== DESCRIPTION OF THE TASK ==
Go through the material and copy each line that includes "LineProcessor".

== SUPPLIED MATERIAL ==
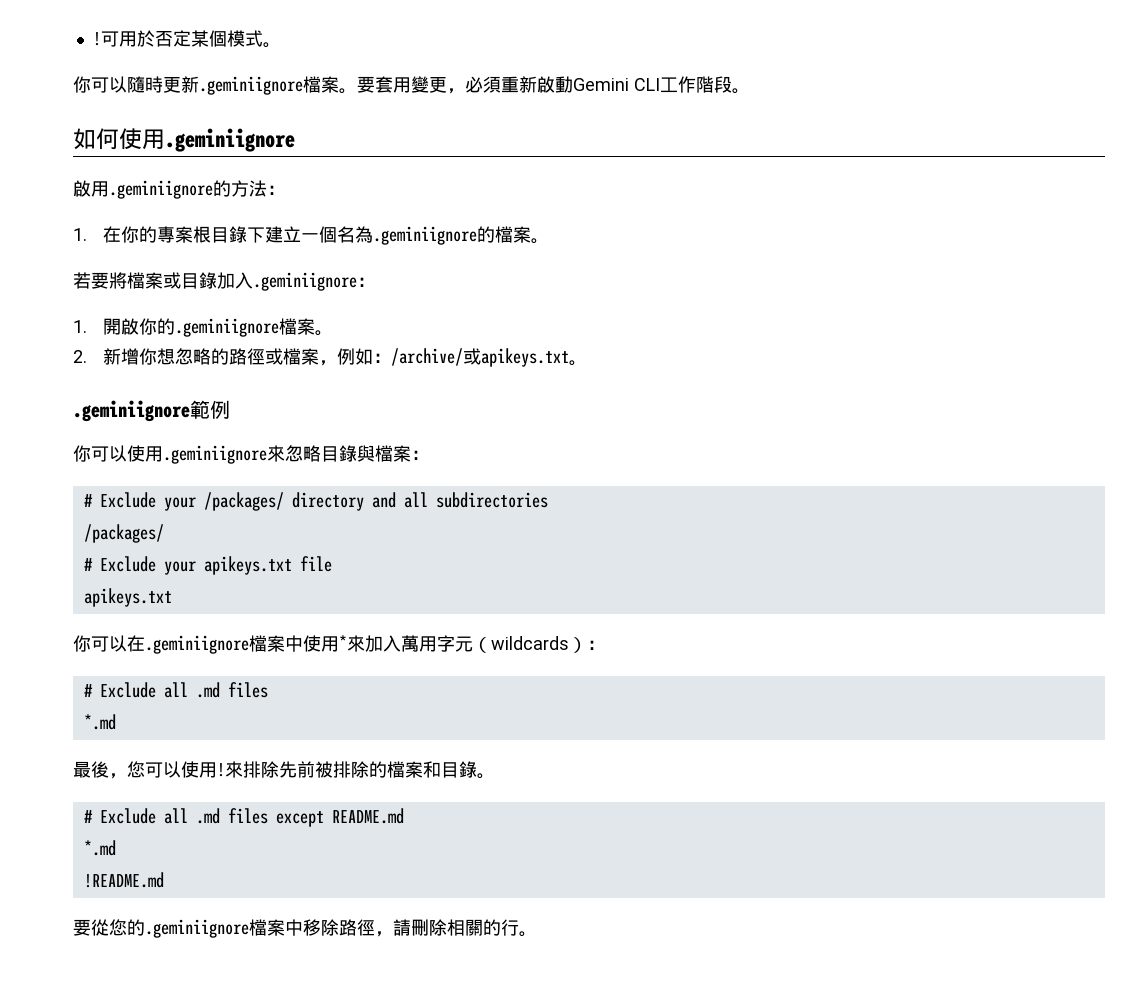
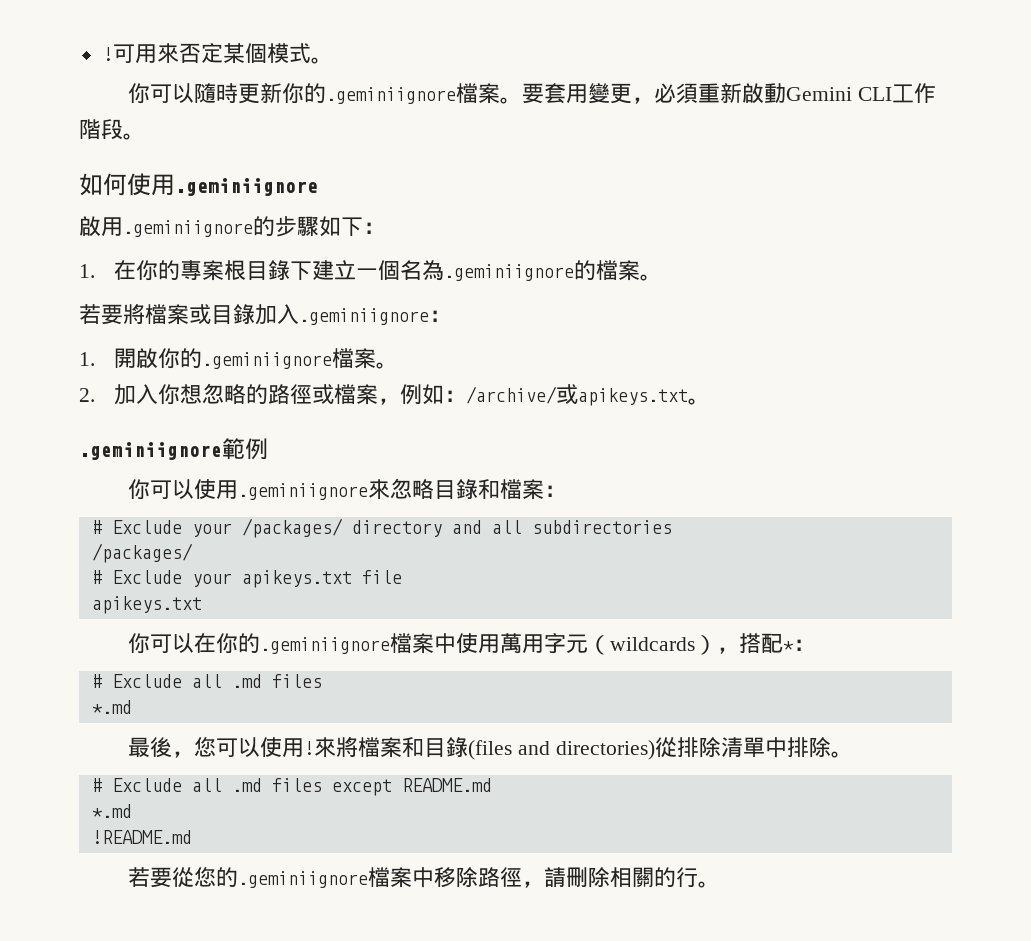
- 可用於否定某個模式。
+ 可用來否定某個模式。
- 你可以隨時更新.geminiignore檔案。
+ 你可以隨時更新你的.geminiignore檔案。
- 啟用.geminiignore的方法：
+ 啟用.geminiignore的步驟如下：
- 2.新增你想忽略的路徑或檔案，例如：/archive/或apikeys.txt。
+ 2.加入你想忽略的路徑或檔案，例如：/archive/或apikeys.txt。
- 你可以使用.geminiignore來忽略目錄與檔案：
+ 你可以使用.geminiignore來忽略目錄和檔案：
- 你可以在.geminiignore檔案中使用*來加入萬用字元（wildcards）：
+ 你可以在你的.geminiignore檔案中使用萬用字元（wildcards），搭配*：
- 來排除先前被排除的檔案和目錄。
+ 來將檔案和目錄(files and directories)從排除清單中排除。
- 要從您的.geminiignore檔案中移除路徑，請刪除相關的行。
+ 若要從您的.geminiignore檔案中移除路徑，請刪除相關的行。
--
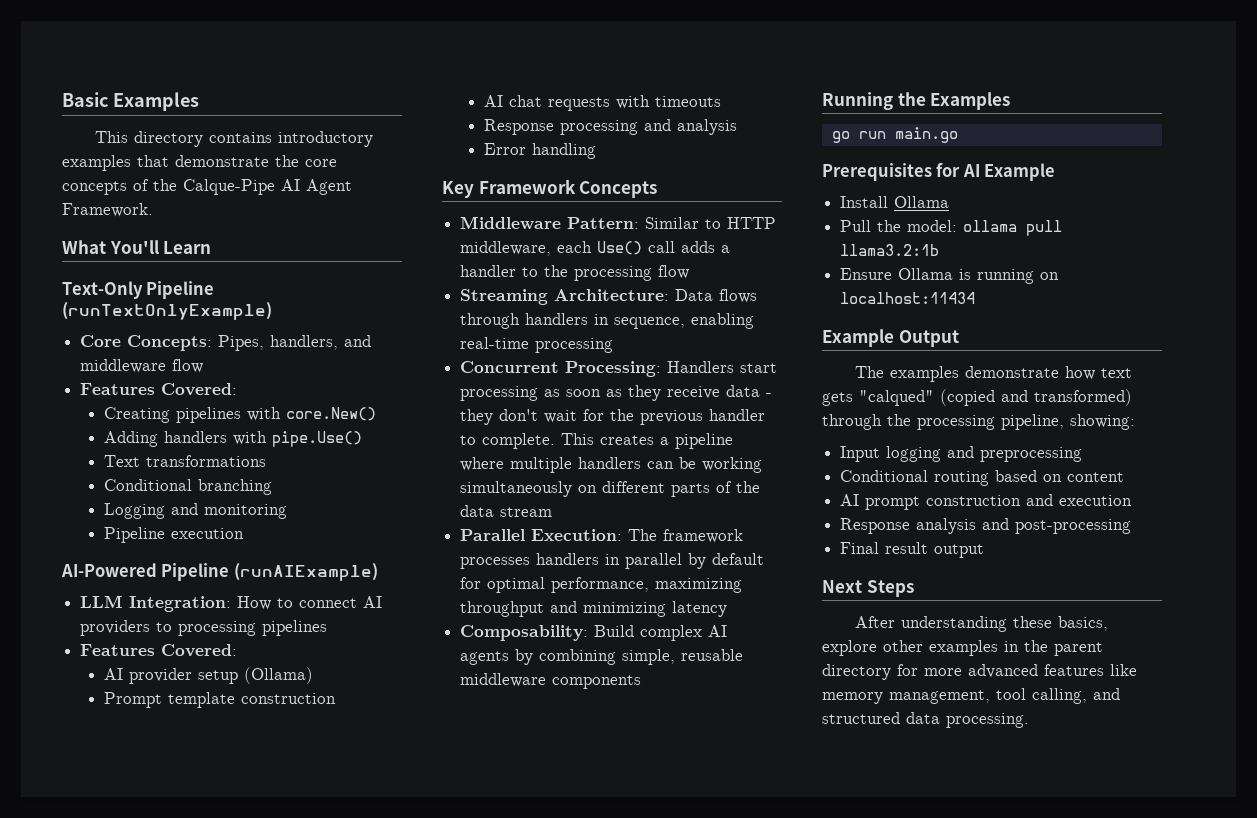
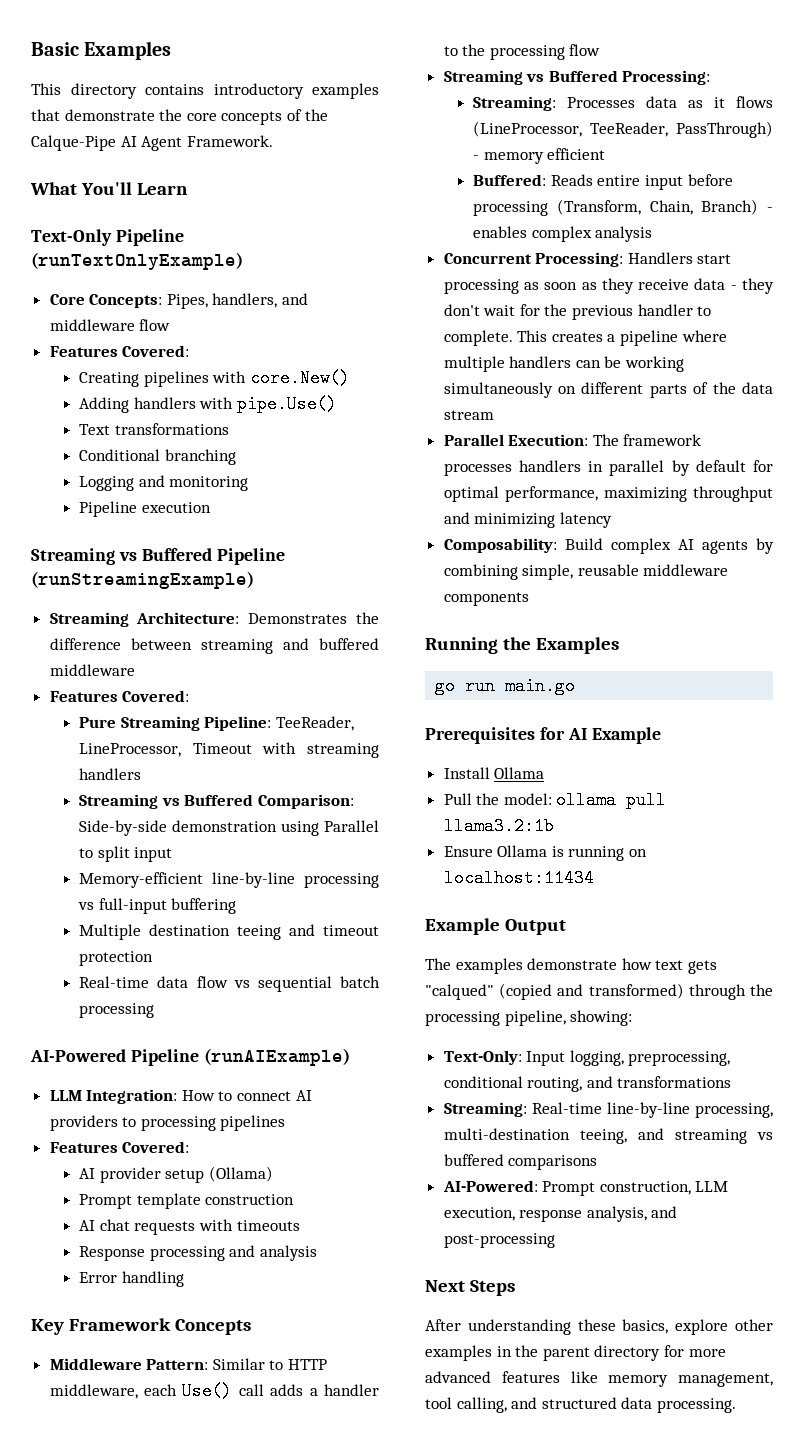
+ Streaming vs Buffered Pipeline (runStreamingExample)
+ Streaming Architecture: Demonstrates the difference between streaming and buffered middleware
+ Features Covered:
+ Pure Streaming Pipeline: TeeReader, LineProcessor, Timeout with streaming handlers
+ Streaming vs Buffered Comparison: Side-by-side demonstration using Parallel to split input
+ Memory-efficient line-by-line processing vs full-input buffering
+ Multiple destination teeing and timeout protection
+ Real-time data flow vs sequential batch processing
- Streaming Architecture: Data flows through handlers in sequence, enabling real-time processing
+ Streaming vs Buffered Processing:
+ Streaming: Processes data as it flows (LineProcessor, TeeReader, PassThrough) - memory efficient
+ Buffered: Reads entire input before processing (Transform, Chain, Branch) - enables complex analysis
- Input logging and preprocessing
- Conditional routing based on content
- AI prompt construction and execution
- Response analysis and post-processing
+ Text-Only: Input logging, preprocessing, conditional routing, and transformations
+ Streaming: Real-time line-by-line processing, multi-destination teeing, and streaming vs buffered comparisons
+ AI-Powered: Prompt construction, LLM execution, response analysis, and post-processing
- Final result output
==
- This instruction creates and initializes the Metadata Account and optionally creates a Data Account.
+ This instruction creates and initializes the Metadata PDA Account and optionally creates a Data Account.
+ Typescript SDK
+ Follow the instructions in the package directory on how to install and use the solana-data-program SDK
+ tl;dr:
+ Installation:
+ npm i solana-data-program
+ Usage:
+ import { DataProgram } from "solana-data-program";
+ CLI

== RESPONSE BOX ==
+ Pure Streaming Pipeline: TeeReader, LineProcessor, Timeout with streaming handlers
+ Streaming: Processes data as it flows (LineProcessor, TeeReader, PassThrough) - memory efficient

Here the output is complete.